Provided records
╭──
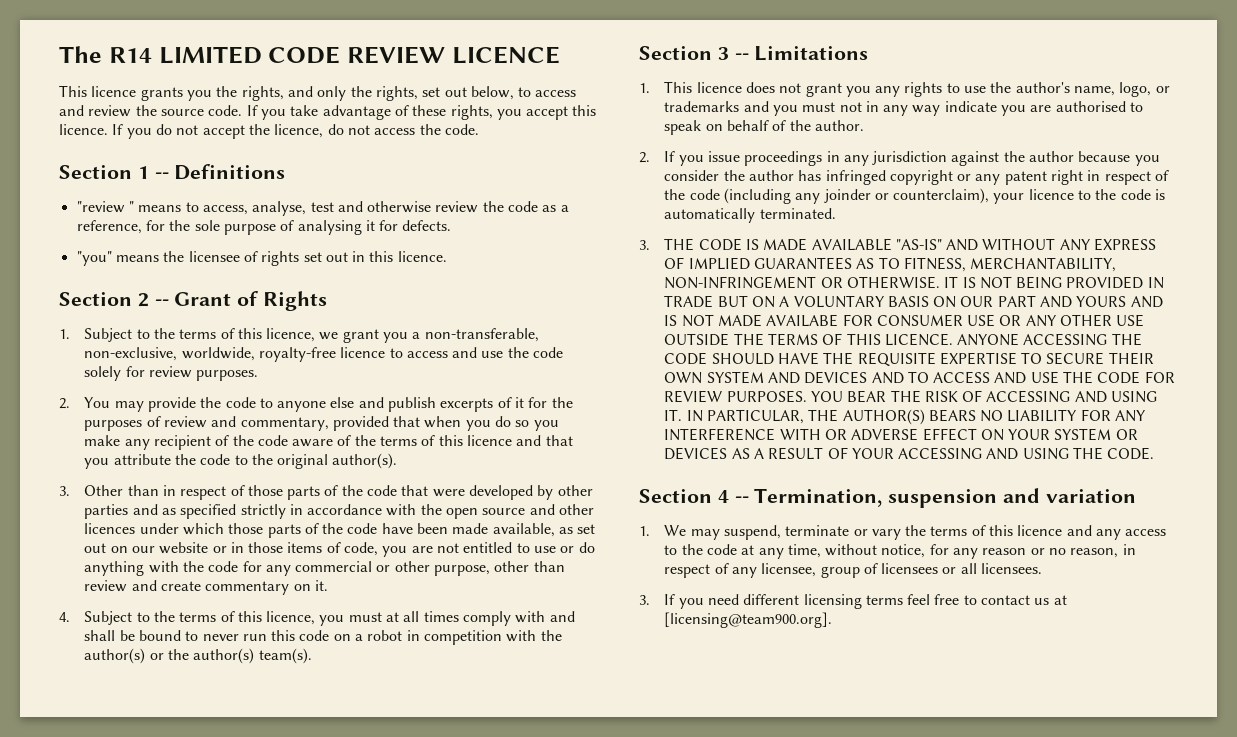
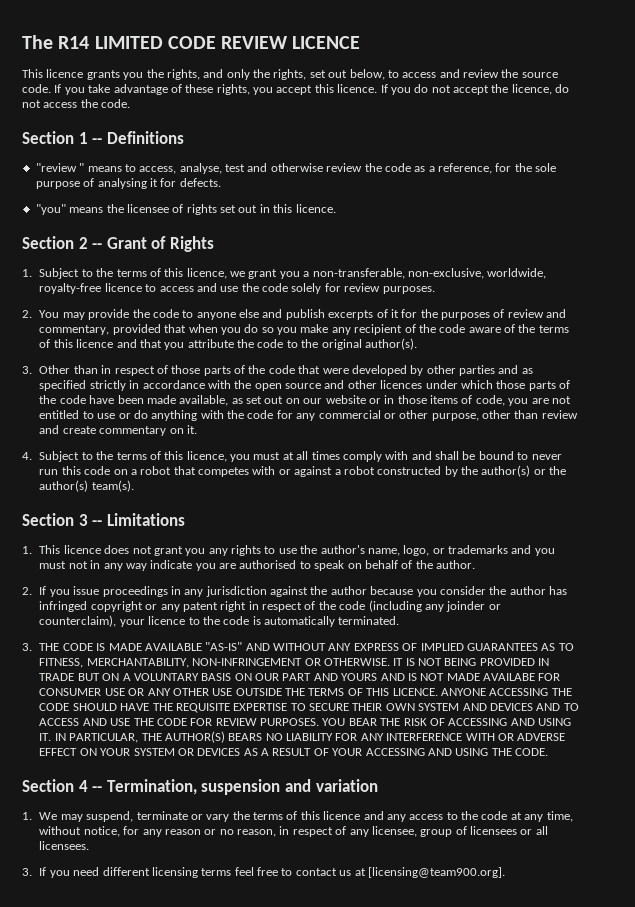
- 4. Subject to the terms of this licence, you must at all times comply with and shall be bound to never run this code on a robot in competition with the author(s) or the author(s) team(s).
+ 4. Subject to the terms of this licence, you must at all times comply with and shall be bound to never run this code on a robot that competes with or against a robot constructed by the author(s) or the author(s) team(s).

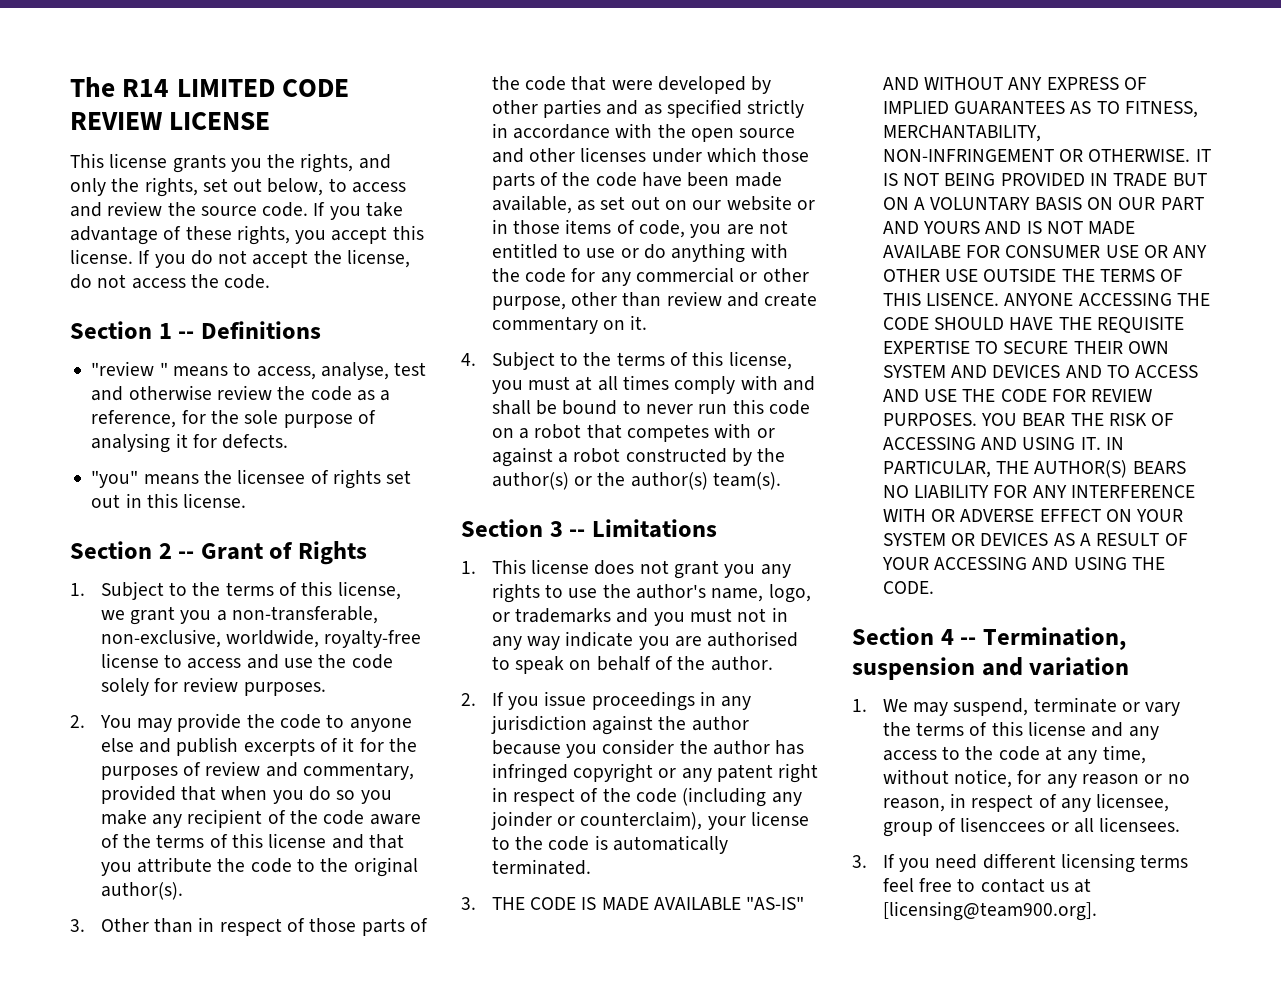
- The R14 LIMITED CODE REVIEW LICENCE
- This licence grants you the rights, and only the rights, set out below, to access and review the source code.
+ The R14 LIMITED CODE REVIEW LICENSE
+ This license grants you the rights, and only the rights, set out below, to access and review the source code.
- If you take advantage of these rights, you accept this licence.
+ If you take advantage of these rights, you accept this license.
- If you do not accept the licence, do not access the code.
+ If you do not accept the license, do not access the code.
- "you" means the licensee of rights set out in this licence.
+ "you" means the licensee of rights set out in this license.
- 1. Subject to the terms of this licence, we grant you a non-transferable, non-exclusive, worldwide, royalty-free licence to access and use the code solely for review purposes.
+ 1. Subject to the terms of this license, we grant you a non-transferable, non-exclusive, worldwide, royalty-free license to access and use the code solely for review purposes.
- 2. You may provide the code to anyone else and publish excerpts of it for the purposes of review and commentary, provided that when you do so you make any recipient of the code aware of the terms of this licence and that you attribute the code to the original author(s).
+ 2. You may provide the code to anyone else and publish excerpts of it for the purposes of review and commentary, provided that when you do so you make any recipient of the code aware of the terms of this license and that you attribute the code to the original author(s).
- 3. Other than in respect of those parts of the code that were developed by other parties and as specified strictly in accordance with the open source and other licences under which those parts of the code have been made available, as set out on our website or in those items of code, you are not entitled to use or do anything with the code for any commercial or other purpose, other than review and create commentary on it.
+ 3. Other than in respect of those parts of the code that were developed by other parties and as specified strictly in accordance with the open source and other licenses under which those parts of the code have been made available, as set out on our website or in those items of code, you are not entitled to use or do anything with the code for any commercial or other purpose, other than review and create commentary on it.
- 4. Subject to the terms of this licence, you must at all times comply with and shall be bound to never run this code on a robot that competes with or against a robot constructed by the author(s) or the author(s) team(s).
+ 4. Subject to the terms of this license, you must at all times comply with and shall be bound to never run this code on a robot that competes with or against a robot constructed by the author(s) or the author(s) team(s).
- 1. This licence does not grant you any rights to use the author's name, logo, or trademarks and you must not in any way indicate you are authorised to speak on behalf of the author.
+ 1. This license does not grant you any rights to use the author's name, logo, or trademarks and you must not in any way indicate you are authorised to speak on behalf of the author.
- 2. If you issue proceedings in any jurisdiction against the author because you consider the author has infringed copyright or any patent right in respect of the code (including any joinder or counterclaim), your licence to the code is automatically terminated.
+ 2. If you issue proceedings in any jurisdiction against the author because you consider the author has infringed copyright or any patent right in respect of the code (including any joinder or counterclaim), your license to the code is automatically terminated.
- IT IS NOT BEING PROVIDED IN TRADE BUT ON A VOLUNTARY BASIS ON OUR PART AND YOURS AND IS NOT MADE AVAILABE FOR CONSUMER USE OR ANY OTHER USE OUTSIDE THE TERMS OF THIS LICENCE.
+ IT IS NOT BEING PROVIDED IN TRADE BUT ON A VOLUNTARY BASIS ON OUR PART AND YOURS AND IS NOT MADE AVAILABE FOR CONSUMER USE OR ANY OTHER USE OUTSIDE THE TERMS OF THIS LISENCE.
- 1. We may suspend, terminate or vary the terms of this licence and any access to the code at any time, without notice, for any reason or no reason, in respect of any licensee, group of licensees or all licensees.
+ 1. We may suspend, terminate or vary the terms of this license and any access to the code at any time, without notice, for any reason or no reason, in respect of any licensee, group of lisenccees or all licensees.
╰──
A complete answer reproduces every line of the records in which the word "logo" occurs.

- 1. This licence does not grant you any rights to use the author's name, logo, or trademarks and you must not in any way indicate you are authorised to speak on behalf of the author.
+ 1. This license does not grant you any rights to use the author's name, logo, or trademarks and you must not in any way indicate you are authorised to speak on behalf of the author.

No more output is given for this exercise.